**GIVEN RECORDS**
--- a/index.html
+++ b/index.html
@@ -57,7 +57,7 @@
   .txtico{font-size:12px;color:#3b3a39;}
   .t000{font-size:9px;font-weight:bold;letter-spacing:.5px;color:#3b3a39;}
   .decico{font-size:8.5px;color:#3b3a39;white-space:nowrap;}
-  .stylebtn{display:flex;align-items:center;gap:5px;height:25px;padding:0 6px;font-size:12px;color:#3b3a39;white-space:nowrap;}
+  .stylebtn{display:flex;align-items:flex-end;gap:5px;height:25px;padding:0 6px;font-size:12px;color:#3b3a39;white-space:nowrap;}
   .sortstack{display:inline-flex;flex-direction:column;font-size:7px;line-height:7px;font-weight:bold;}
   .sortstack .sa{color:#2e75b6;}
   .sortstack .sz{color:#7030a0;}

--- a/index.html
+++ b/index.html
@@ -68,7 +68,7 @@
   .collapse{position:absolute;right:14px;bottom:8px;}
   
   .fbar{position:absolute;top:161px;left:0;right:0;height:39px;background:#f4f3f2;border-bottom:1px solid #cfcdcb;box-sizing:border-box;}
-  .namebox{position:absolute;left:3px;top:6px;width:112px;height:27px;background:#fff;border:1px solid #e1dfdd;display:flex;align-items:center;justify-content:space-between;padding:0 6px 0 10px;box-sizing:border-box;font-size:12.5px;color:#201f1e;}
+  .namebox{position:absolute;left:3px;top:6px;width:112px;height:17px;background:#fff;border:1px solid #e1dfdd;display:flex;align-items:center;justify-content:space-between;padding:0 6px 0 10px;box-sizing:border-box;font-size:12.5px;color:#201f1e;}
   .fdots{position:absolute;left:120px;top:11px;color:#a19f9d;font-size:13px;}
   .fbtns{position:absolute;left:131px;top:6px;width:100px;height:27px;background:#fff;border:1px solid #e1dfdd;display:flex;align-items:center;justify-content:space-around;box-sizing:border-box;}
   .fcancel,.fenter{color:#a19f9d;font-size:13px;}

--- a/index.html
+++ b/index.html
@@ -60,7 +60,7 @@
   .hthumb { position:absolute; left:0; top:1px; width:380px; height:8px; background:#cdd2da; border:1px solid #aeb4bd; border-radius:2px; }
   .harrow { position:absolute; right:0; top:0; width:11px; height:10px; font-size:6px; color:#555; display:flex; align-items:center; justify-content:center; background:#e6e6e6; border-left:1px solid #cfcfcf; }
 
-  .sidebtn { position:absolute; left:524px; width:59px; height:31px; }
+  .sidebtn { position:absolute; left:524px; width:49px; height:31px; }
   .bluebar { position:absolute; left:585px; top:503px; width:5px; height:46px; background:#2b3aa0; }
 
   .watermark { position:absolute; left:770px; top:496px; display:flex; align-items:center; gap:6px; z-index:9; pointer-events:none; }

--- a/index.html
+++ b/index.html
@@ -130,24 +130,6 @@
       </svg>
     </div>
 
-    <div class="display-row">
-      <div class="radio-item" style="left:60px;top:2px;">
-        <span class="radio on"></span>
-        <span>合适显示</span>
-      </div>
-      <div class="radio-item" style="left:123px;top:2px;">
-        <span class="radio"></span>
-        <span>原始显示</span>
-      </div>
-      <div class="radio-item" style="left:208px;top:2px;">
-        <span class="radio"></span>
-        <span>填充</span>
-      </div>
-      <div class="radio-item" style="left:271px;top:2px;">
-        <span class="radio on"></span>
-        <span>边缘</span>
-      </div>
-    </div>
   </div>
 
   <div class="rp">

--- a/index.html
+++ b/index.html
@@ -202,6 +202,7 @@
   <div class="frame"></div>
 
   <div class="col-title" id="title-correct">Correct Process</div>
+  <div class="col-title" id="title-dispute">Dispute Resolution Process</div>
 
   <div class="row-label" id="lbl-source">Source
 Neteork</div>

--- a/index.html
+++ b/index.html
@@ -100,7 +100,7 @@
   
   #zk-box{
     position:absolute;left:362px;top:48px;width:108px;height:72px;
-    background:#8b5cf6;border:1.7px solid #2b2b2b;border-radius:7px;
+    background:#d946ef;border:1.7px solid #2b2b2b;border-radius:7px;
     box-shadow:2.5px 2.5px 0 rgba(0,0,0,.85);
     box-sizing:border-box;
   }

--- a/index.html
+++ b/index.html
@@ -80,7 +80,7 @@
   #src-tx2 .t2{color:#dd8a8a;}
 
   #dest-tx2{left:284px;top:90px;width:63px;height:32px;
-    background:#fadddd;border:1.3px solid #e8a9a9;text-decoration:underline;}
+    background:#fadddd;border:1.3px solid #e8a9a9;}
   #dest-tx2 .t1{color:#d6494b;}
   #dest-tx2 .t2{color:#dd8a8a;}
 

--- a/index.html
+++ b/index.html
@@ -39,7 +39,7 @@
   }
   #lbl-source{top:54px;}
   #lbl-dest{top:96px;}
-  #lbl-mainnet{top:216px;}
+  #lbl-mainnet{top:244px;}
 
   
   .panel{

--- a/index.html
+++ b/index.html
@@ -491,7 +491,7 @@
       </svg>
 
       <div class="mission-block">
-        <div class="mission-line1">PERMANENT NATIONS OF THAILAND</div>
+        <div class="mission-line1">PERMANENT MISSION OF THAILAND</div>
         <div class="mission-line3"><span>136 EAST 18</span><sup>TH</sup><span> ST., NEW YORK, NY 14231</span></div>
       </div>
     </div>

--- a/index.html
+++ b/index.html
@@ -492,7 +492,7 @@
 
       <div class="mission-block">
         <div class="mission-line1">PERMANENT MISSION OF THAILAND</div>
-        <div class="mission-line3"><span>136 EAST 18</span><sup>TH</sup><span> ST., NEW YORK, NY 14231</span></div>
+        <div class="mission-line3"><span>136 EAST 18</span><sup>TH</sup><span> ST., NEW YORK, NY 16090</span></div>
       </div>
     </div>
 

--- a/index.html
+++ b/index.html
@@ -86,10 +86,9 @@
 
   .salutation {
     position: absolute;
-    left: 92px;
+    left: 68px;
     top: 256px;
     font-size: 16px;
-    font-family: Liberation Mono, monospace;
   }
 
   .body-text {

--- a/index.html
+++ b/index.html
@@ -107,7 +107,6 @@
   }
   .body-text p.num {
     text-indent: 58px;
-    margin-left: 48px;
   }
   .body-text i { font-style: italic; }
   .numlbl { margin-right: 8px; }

**AIM OF THE EXERCISE**
Your reply should hold all the entries, each repeated without a single change.

**RESPONSE FOR THIS EXERCISE**
--- a/index.html
+++ b/index.html
@@ -57,7 +57,7 @@
   .txtico{font-size:12px;color:#3b3a39;}
   .t000{font-size:9px;font-weight:bold;letter-spacing:.5px;color:#3b3a39;}
   .decico{font-size:8.5px;color:#3b3a39;white-space:nowrap;}
-  .stylebtn{display:flex;align-items:center;gap:5px;height:25px;padding:0 6px;font-size:12px;color:#3b3a39;white-space:nowrap;}
+  .stylebtn{display:flex;align-items:flex-end;gap:5px;height:25px;padding:0 6px;font-size:12px;color:#3b3a39;white-space:nowrap;}
   .sortstack{display:inline-flex;flex-direction:column;font-size:7px;line-height:7px;font-weight:bold;}
   .sortstack .sa{color:#2e75b6;}
   .sortstack .sz{color:#7030a0;}

--- a/index.html
+++ b/index.html
@@ -68,7 +68,7 @@
   .collapse{position:absolute;right:14px;bottom:8px;}
   
   .fbar{position:absolute;top:161px;left:0;right:0;height:39px;background:#f4f3f2;border-bottom:1px solid #cfcdcb;box-sizing:border-box;}
-  .namebox{position:absolute;left:3px;top:6px;width:112px;height:27px;background:#fff;border:1px solid #e1dfdd;display:flex;align-items:center;justify-content:space-between;padding:0 6px 0 10px;box-sizing:border-box;font-size:12.5px;color:#201f1e;}
+  .namebox{position:absolute;left:3px;top:6px;width:112px;height:17px;background:#fff;border:1px solid #e1dfdd;display:flex;align-items:center;justify-content:space-between;padding:0 6px 0 10px;box-sizing:border-box;font-size:12.5px;color:#201f1e;}
   .fdots{position:absolute;left:120px;top:11px;color:#a19f9d;font-size:13px;}
   .fbtns{position:absolute;left:131px;top:6px;width:100px;height:27px;background:#fff;border:1px solid #e1dfdd;display:flex;align-items:center;justify-content:space-around;box-sizing:border-box;}
   .fcancel,.fenter{color:#a19f9d;font-size:13px;}

--- a/index.html
+++ b/index.html
@@ -60,7 +60,7 @@
   .hthumb { position:absolute; left:0; top:1px; width:380px; height:8px; background:#cdd2da; border:1px solid #aeb4bd; border-radius:2px; }
   .harrow { position:absolute; right:0; top:0; width:11px; height:10px; font-size:6px; color:#555; display:flex; align-items:center; justify-content:center; background:#e6e6e6; border-left:1px solid #cfcfcf; }
 
-  .sidebtn { position:absolute; left:524px; width:59px; height:31px; }
+  .sidebtn { position:absolute; left:524px; width:49px; height:31px; }
   .bluebar { position:absolute; left:585px; top:503px; width:5px; height:46px; background:#2b3aa0; }
 
   .watermark { position:absolute; left:770px; top:496px; display:flex; align-items:center; gap:6px; z-index:9; pointer-events:none; }

--- a/index.html
+++ b/index.html
@@ -130,24 +130,6 @@
       </svg>
     </div>
 
-    <div class="display-row">
-      <div class="radio-item" style="left:60px;top:2px;">
-        <span class="radio on"></span>
-        <span>合适显示</span>
-      </div>
-      <div class="radio-item" style="left:123px;top:2px;">
-        <span class="radio"></span>
-        <span>原始显示</span>
-      </div>
-      <div class="radio-item" style="left:208px;top:2px;">
-        <span class="radio"></span>
-        <span>填充</span>
-      </div>
-      <div class="radio-item" style="left:271px;top:2px;">
-        <span class="radio on"></span>
-        <span>边缘</span>
-      </div>
-    </div>
   </div>
 
   <div class="rp">

--- a/index.html
+++ b/index.html
@@ -202,6 +202,7 @@
   <div class="frame"></div>
 
   <div class="col-title" id="title-correct">Correct Process</div>
+  <div class="col-title" id="title-dispute">Dispute Resolution Process</div>
 
   <div class="row-label" id="lbl-source">Source
 Neteork</div>

--- a/index.html
+++ b/index.html
@@ -100,7 +100,7 @@
   
   #zk-box{
     position:absolute;left:362px;top:48px;width:108px;height:72px;
-    background:#8b5cf6;border:1.7px solid #2b2b2b;border-radius:7px;
+    background:#d946ef;border:1.7px solid #2b2b2b;border-radius:7px;
     box-shadow:2.5px 2.5px 0 rgba(0,0,0,.85);
     box-sizing:border-box;
   }

--- a/index.html
+++ b/index.html
@@ -80,7 +80,7 @@
   #src-tx2 .t2{color:#dd8a8a;}
 
   #dest-tx2{left:284px;top:90px;width:63px;height:32px;
-    background:#fadddd;border:1.3px solid #e8a9a9;text-decoration:underline;}
+    background:#fadddd;border:1.3px solid #e8a9a9;}
   #dest-tx2 .t1{color:#d6494b;}
   #dest-tx2 .t2{color:#dd8a8a;}
 

--- a/index.html
+++ b/index.html
@@ -39,7 +39,7 @@
   }
   #lbl-source{top:54px;}
   #lbl-dest{top:96px;}
-  #lbl-mainnet{top:216px;}
+  #lbl-mainnet{top:244px;}
 
   
   .panel{

--- a/index.html
+++ b/index.html
@@ -491,7 +491,7 @@
       </svg>
 
       <div class="mission-block">
-        <div class="mission-line1">PERMANENT NATIONS OF THAILAND</div>
+        <div class="mission-line1">PERMANENT MISSION OF THAILAND</div>
         <div class="mission-line3"><span>136 EAST 18</span><sup>TH</sup><span> ST., NEW YORK, NY 14231</span></div>
       </div>
     </div>

--- a/index.html
+++ b/index.html
@@ -492,7 +492,7 @@
 
       <div class="mission-block">
         <div class="mission-line1">PERMANENT MISSION OF THAILAND</div>
-        <div class="mission-line3"><span>136 EAST 18</span><sup>TH</sup><span> ST., NEW YORK, NY 14231</span></div>
+        <div class="mission-line3"><span>136 EAST 18</span><sup>TH</sup><span> ST., NEW YORK, NY 16090</span></div>
       </div>
     </div>
 

--- a/index.html
+++ b/index.html
@@ -86,10 +86,9 @@
 
   .salutation {
     position: absolute;
-    left: 92px;
+    left: 68px;
     top: 256px;
     font-size: 16px;
-    font-family: Liberation Mono, monospace;
   }
 
   .body-text {

--- a/index.html
+++ b/index.html
@@ -107,7 +107,6 @@
   }
   .body-text p.num {
     text-indent: 58px;
-    margin-left: 48px;
   }
   .body-text i { font-style: italic; }
   .numlbl { margin-right: 8px; }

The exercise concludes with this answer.